Thank you for your letter of 19 March 1999, which I received by fax on 23 April 1999.

You have requested that my Committee examine the cancer registry data for districts around Sellafield, Welsh nuclear plants, Harwell and Dounreay to see how far cancer and leukamia incidence differs from what otherwise would be expected.

So far COMARE has published Six Reports which have dealt with the incidence of childhood cancer and leukaermia around various nuclear installations including those at Sellafield,Harwell and Dounreay. In the case of Sellafield and Dounreay we noted that the rate of childhood leukaemia or non-Hodgkin's Lymphoma (a related disease) was greater than expected. No such increases in adult cancer have so far been demonstrated in the vicinity of any UK nuclear site. Furthermore, we have not been able to show any association between the nuclear discharges from the sites examined and the levels of childhood cancer or leukaemia in the area near to each site.

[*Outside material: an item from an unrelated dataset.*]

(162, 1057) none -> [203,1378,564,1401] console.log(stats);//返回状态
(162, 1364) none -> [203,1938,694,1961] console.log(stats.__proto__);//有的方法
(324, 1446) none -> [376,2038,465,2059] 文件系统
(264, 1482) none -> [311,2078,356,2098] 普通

However, in our Third Report we noted that the small number of cases of cancer or leukaemia in these generally remote, rural areas, made the interpretation of the epidemiological data difficult. In that Report we recommended, therefore, that studies of the geographical distribution of childhood cancer incidence on a nationwide basis be carried out. These studies will provide essential information on the distribution of cases of childhood cancer throughout Great Britain, thus enabling the patterns found around all British nuclear sites to be seen in the context of the disease patterns found elsewhere in the Country.

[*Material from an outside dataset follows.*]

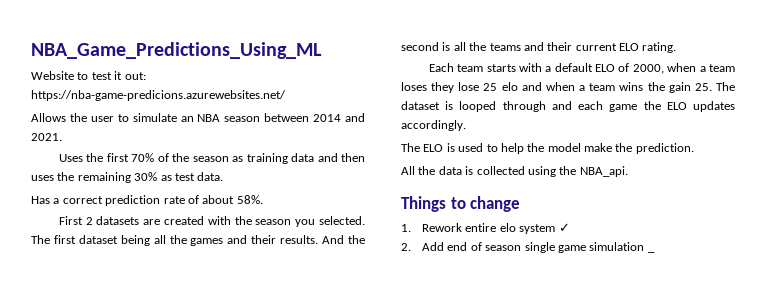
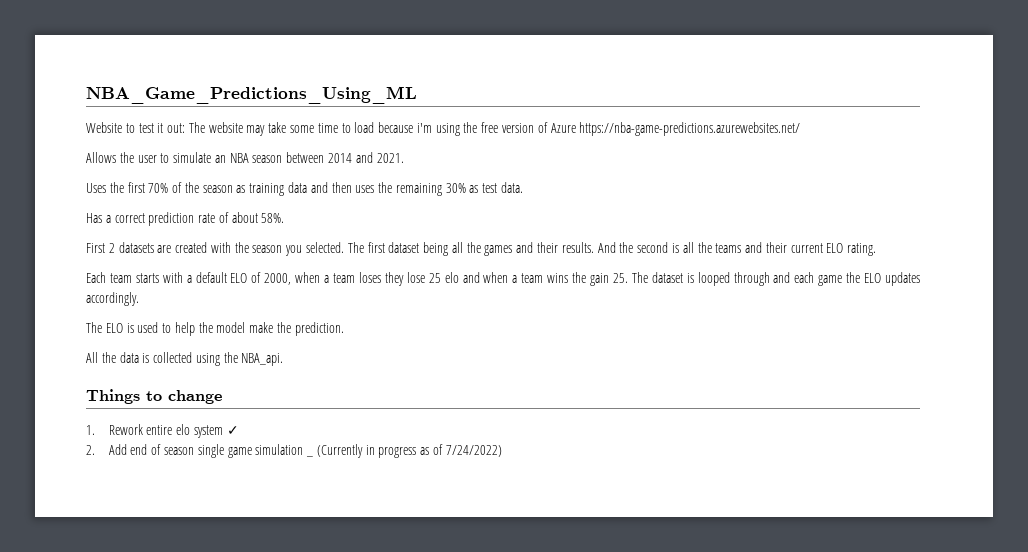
[31,90,286,101] https://nba-game-predicions.azurewebsites.net/ -> [188,122,801,136] The website may take some time to load because i'm using the free version of Azure https://nba-game-predictions.azurewebsites.net/
(655, 252) none -> [316,444,502,458] (Currently in progress as of 7/24/2022)

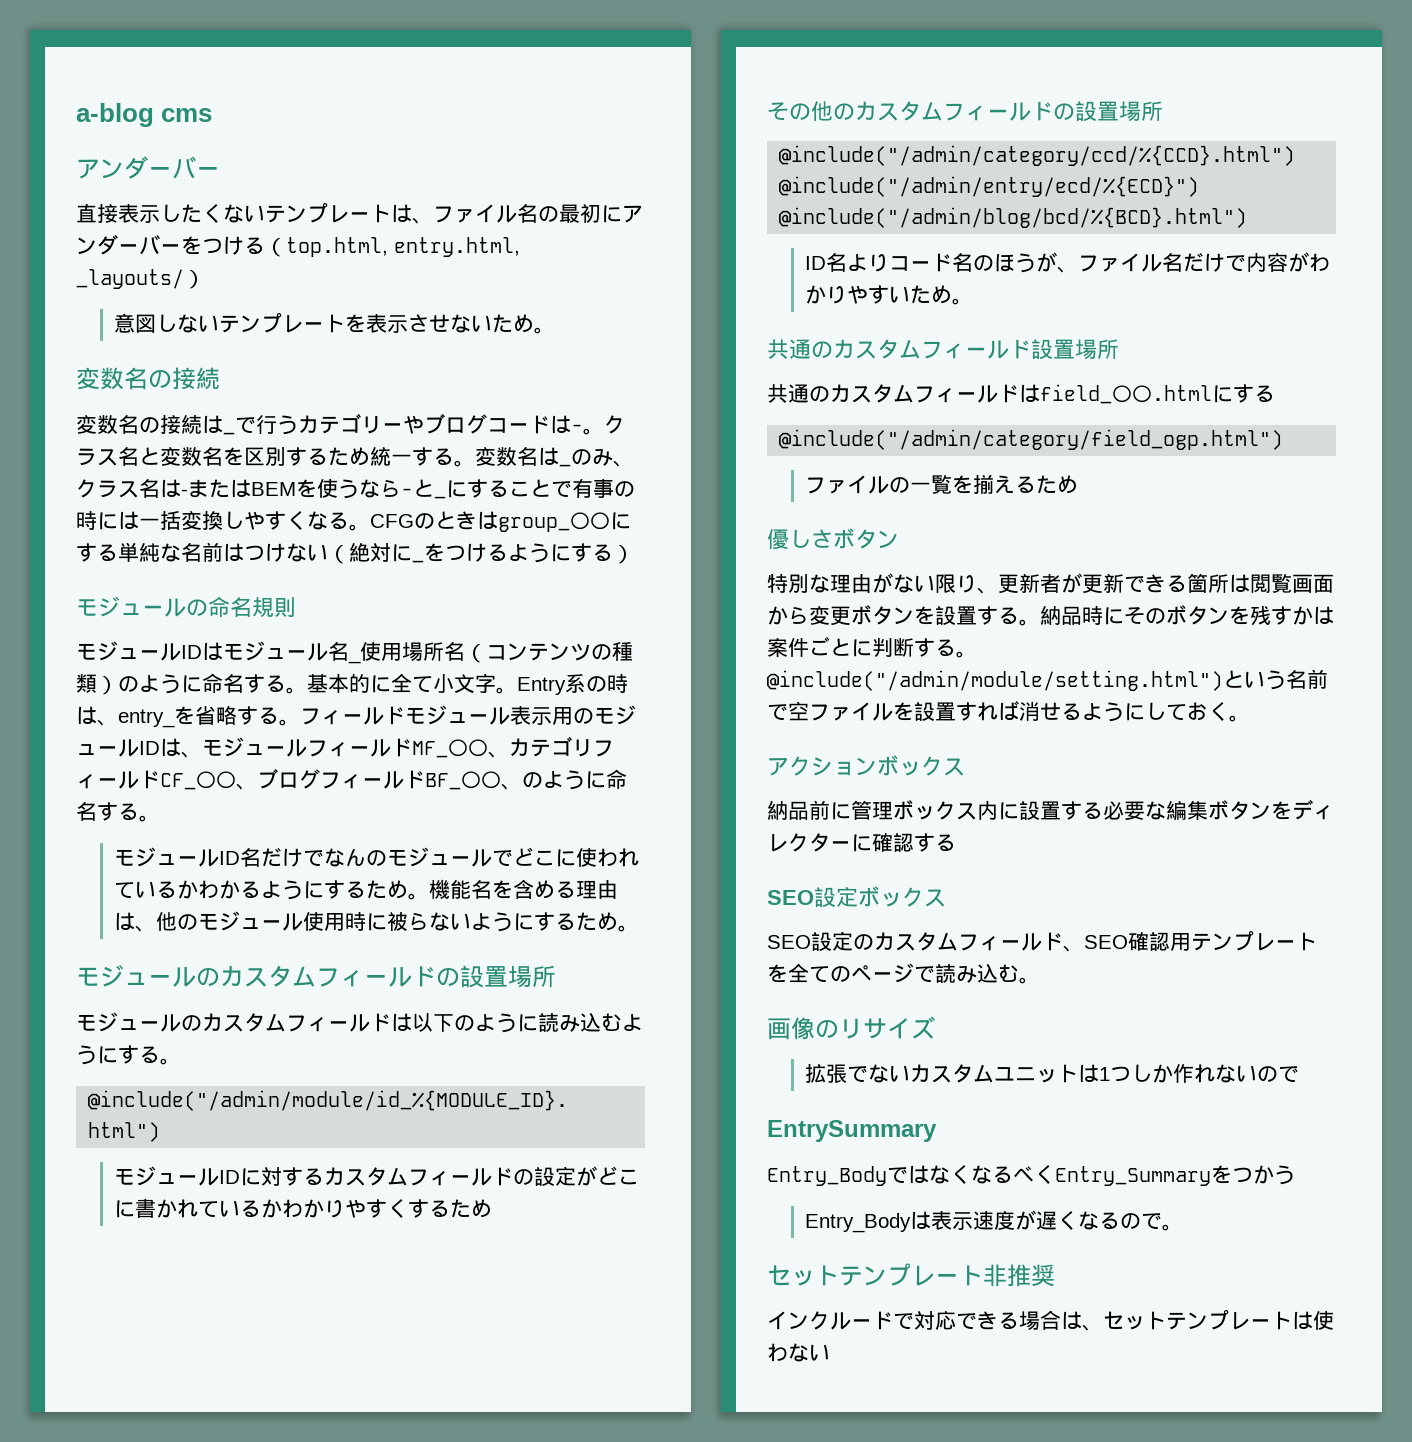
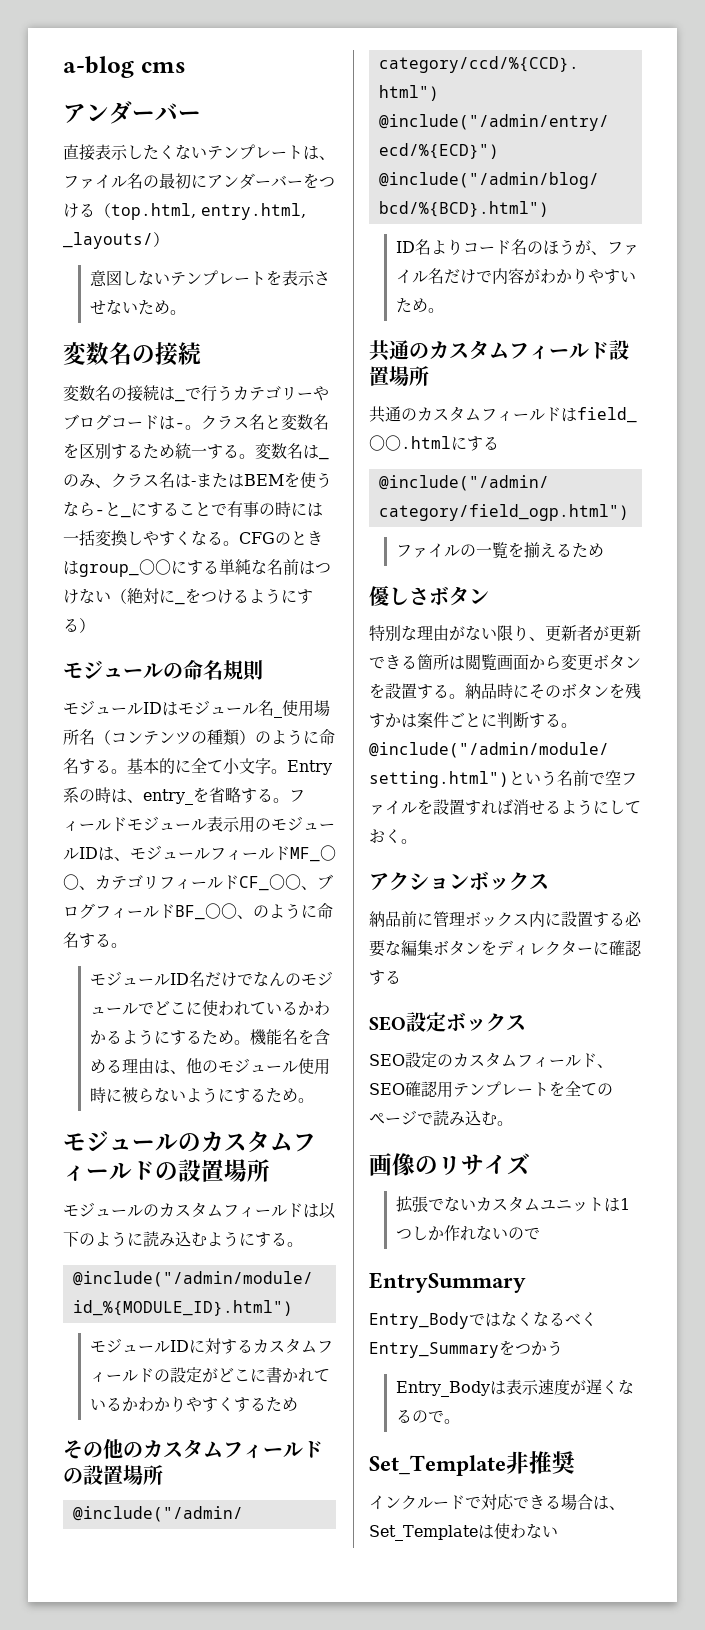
[767,1263,983,1286] セットテンプレート -> [369,1455,506,1476] Set_Template
[1103,1310,1292,1330] セットテンプレート -> [369,1525,478,1541] Set_Template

We further recommended that once the results of these national studies were available, this Committee should be asked to participate in a review of the evidence relating to the incidence of childhood cancer around nuclear installations.

These recommendations were accepted by Government and the national studies are under way, funded by the Department of Health. That Department has also asked us to undertake the review we ourselves recommended and we have set up a Subcommittee containing members with the necessary expertise to carry this out.

We intend to publish our findings in due course.

Thus, you will appreciate that the work you have asked us to undertake is already in progress and will include all of the individual sites which you have listed. I am sure you will appreciate that such large studies will take some time to complete and we do not envisage being able to complete our review until next year, given our current large workload. It will also be apparent that such a data set, when available, could well be used to test other possible associations between childhood cancer incidence and other sources of environmental radiation or indeed with the sources of chemical or other environmental pollutants.

I hope this is helpful. Please let me know if there is any further information which I can provide. The Secretariat will be happy to send you copies of our previous reports if you should so wish.

Yours sincerely

COMARE Chairman

3: another letter from Professor Bryn Bridges, Chair of COMARE,
to Mr Meacher

30 April 1999

Dear Minister,

There are three things I would like to draw to your attention following our meeting last Thursday.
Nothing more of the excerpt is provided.